Why Hunting For Terrorism With A Data Panopticon Doesn’t Work

data miningFrom seven years ago, Bruce Schneier explains why collecting massive amounts of data won’t allow us to find terrorist patterns hidden within:

Many believe that data mining is the crystal ball that will enable us to uncover future terrorist plots. But we’re not going to find terrorist plots through systems like this. We’re not trading privacy for security; we’re giving up privacy and getting no security in return.

Data mining works best when there’s a well-defined profile you’re searching for, a reasonable number of attacks per year, and a low cost of false alarms. Credit card fraud is one of data mining’s success stories: all credit card companies data mine their transaction databases, looking for spending patterns that indicate a stolen card. Many credit card thieves share a pattern — purchase expensive luxury goods, purchase things that can be easily fenced, etc. — and data mining systems can minimize the losses in many cases by shutting down the card. In addition, the cost of false alarms is only a phone call to the cardholder asking him to verify a couple of purchases.

Terrorist plots are different. There is no well-defined profile, and attacks are very rare. Taken together, these facts mean that data mining systems won’t uncover any terrorist plots until they are very accurate, and that even very accurate systems will be so flooded with false alarms that they will be useless.

There are trillions of connections between people and events — things that the data mining system will have to “look at” — and very few plots. This rarity makes even accurate identification systems useless. Terrorist attacks are rare, so any “test” is going to result in an endless stream of false alarms.

6 Comments on "Why Hunting For Terrorism With A Data Panopticon Doesn’t Work"

  1. Liam_McGonagle | Jun 19, 2013 at 11:41 am |

    “Data mining works best when there’s a well-defined profile you’re searching for, a reasonable number of attacks per year . . . ”

    How sad that supposedly grown-up Americans need to be told this explicitly. Yet I suppose that is the way of people gripped in pants-wetting terror.

    I remember expressing the author’s sentiment to a coworker once a number of years ago and was met with the following response:

    “That’s okay for you to say. But I have kids and family responsibilities. If you died I’m sure nobody would even notice you were gone.”

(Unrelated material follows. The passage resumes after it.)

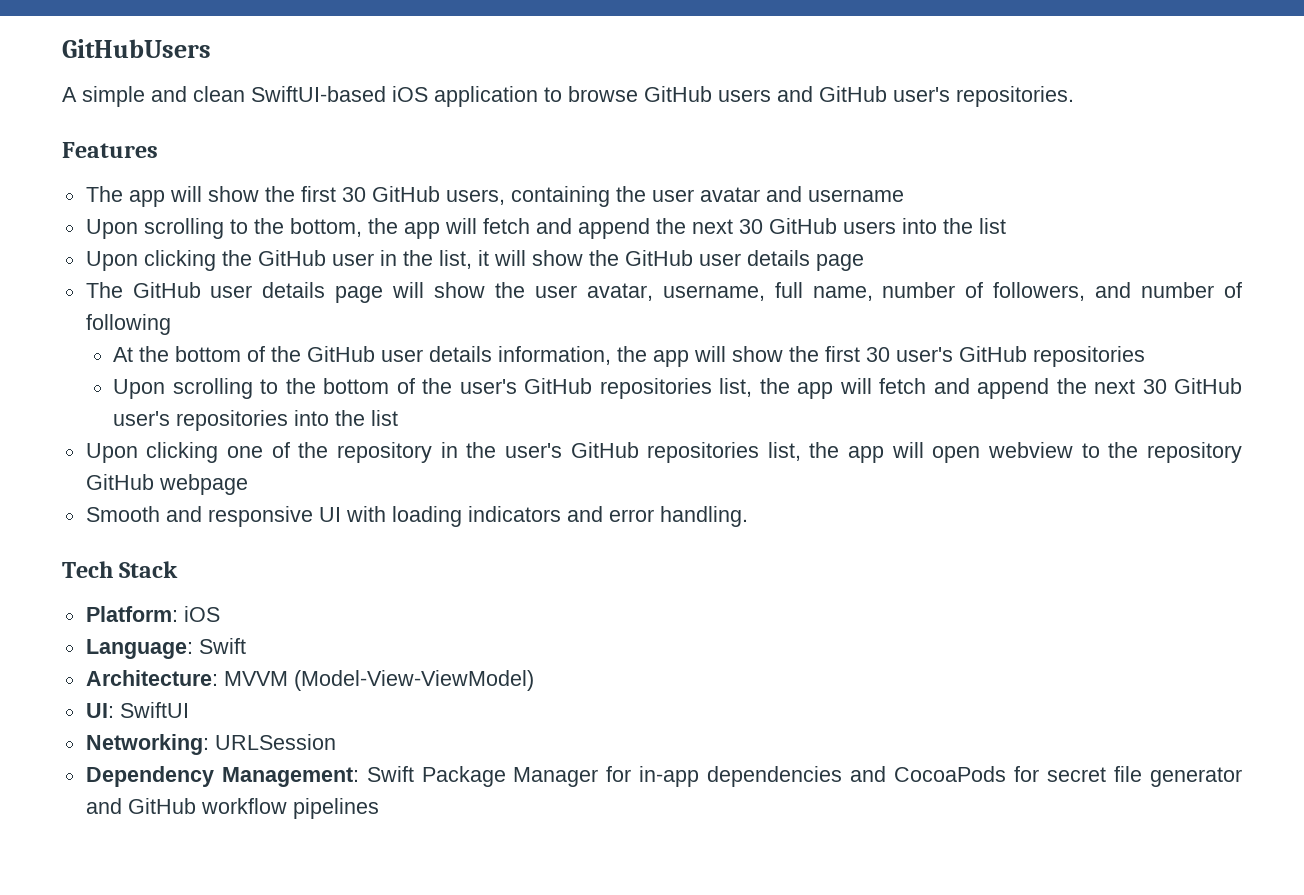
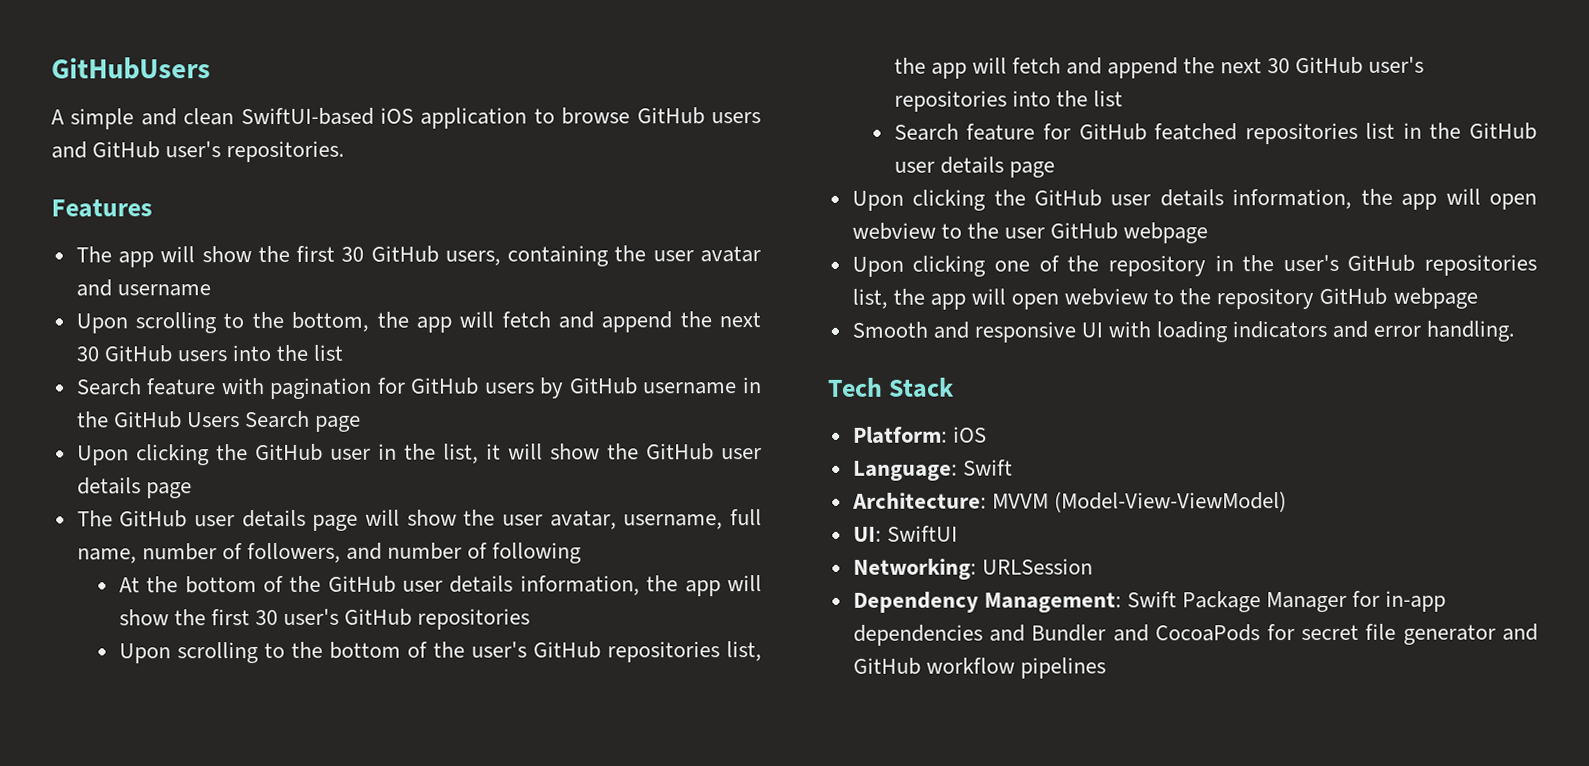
+ Search feature with pagination for GitHub users by GitHub username in the GitHub Users Search page
+ Search feature for GitHub featched repositories list in the GitHub user details page
+ Upon clicking the GitHub user details information, the app will open webview to the user GitHub webpage
- Dependency Management: Swift Package Manager for in-app dependencies and CocoaPods for secret file generator and GitHub workflow pipelines
+ Dependency Management: Swift Package Manager for in-app dependencies and Bundler and CocoaPods for secret file generator and GitHub workflow pipelines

    Takeaway: You can’t reason with terrified people, so don’t even bother to try. You’ll only demean yourself.

  2. The premise of the article seems to be that since they say they are data mining to stop terrorists, we believe them. Most of us already know that is not why data mining is in place. Preaching to the choir…

  3. BuzzCoastin | Jun 19, 2013 at 6:49 pm |

    the “data mining” of Uncle Homeland
    is primarily designed to funnel tax dollars to the Carlye Group
    and it’s subsidiaries
    then get financial “intelligence” for use in the stock markets
    next comes fencing the sheeple with data mines for easier fleecing

    • gustave courbet | Jun 21, 2013 at 3:27 pm |

      Good point, but don’t forget about the potential for blackmail as well. If you know who politicians are porking on the side, you own them.

  4. Actually the real danger is straight up laziness. As those responsible for the security of the nation really more and more on computers to do their work for them so they will fall further and further behind on normal investigatory skills.
    As the opposition switches tactics and start to rely on manual operations more and more, so they will become invisible to agents glued to their monitors.
    The age of digital misinformation will grow, with carefully groomed online lives being created and maintained, lives that the lazy agents will carefully follow and believe, believing of course because the computers say it’s true.

  5. marvin nubwaxer | Jun 21, 2013 at 3:14 pm |

    it’s a government program that costs too much and returns very little.